> _Try it_
Please copy each line in the records below that contains the string "Earrings".

Structured diff data
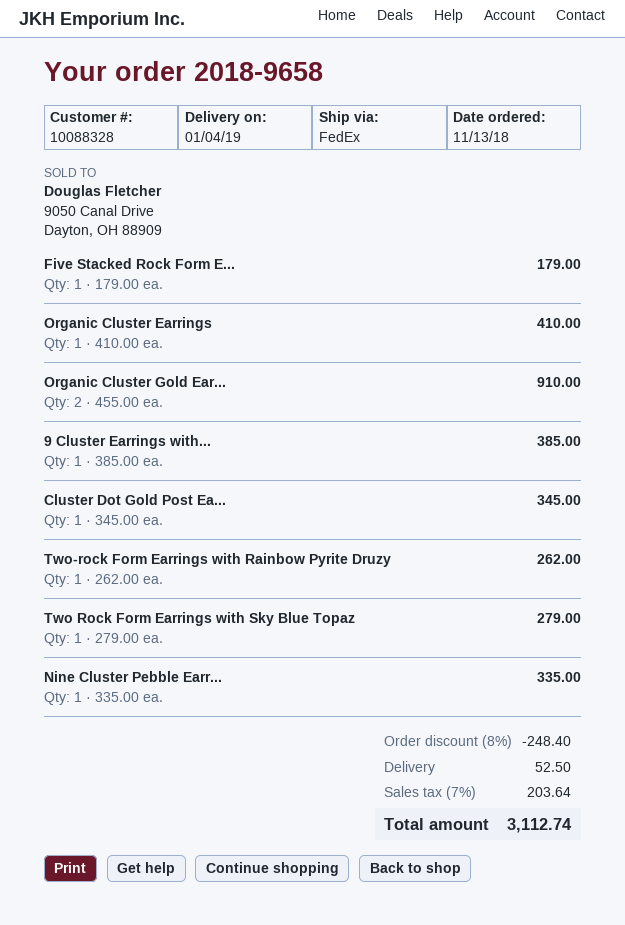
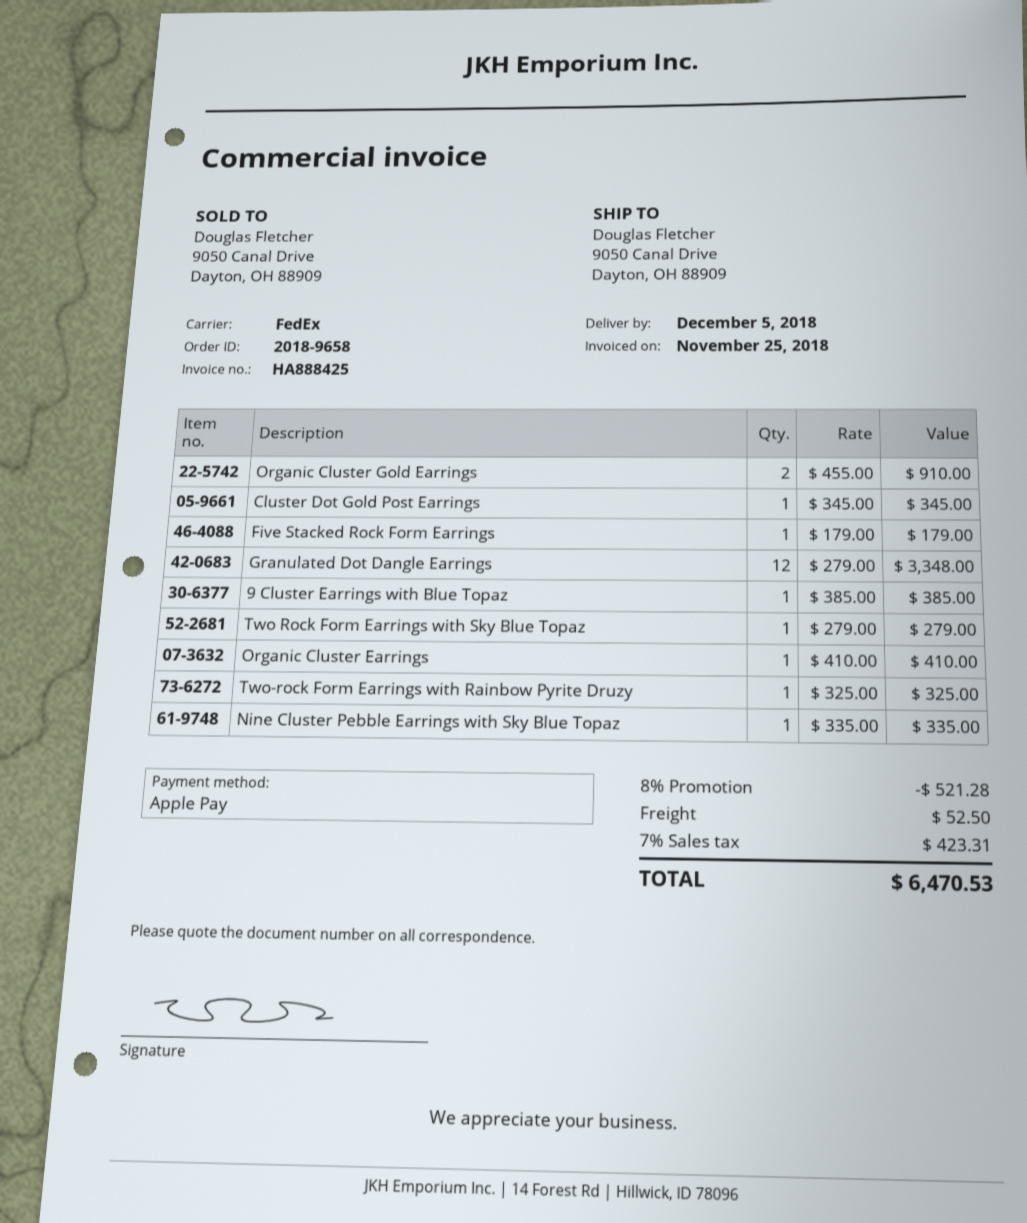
delivery date: 2019-01-04 -> 2018-12-05
Two-rock Form Earrings with Rainbow Pyrite Druzy: 1 x 262.00 = 262.00 -> 1 x 325.00 = 325.00
Granulated Dot Dangle Earrings: none -> 12 x 279.00 = 3348.00
discount: 8% = 248.40 -> 8% = 521.28
tax: 7% = 203.64 -> 7% = 423.31
total: 3112.74 -> 6470.53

> _Completed exercise_
Two-rock Form Earrings with Rainbow Pyrite Druzy: 1 x 262.00 = 262.00 -> 1 x 325.00 = 325.00
Granulated Dot Dangle Earrings: none -> 12 x 279.00 = 3348.00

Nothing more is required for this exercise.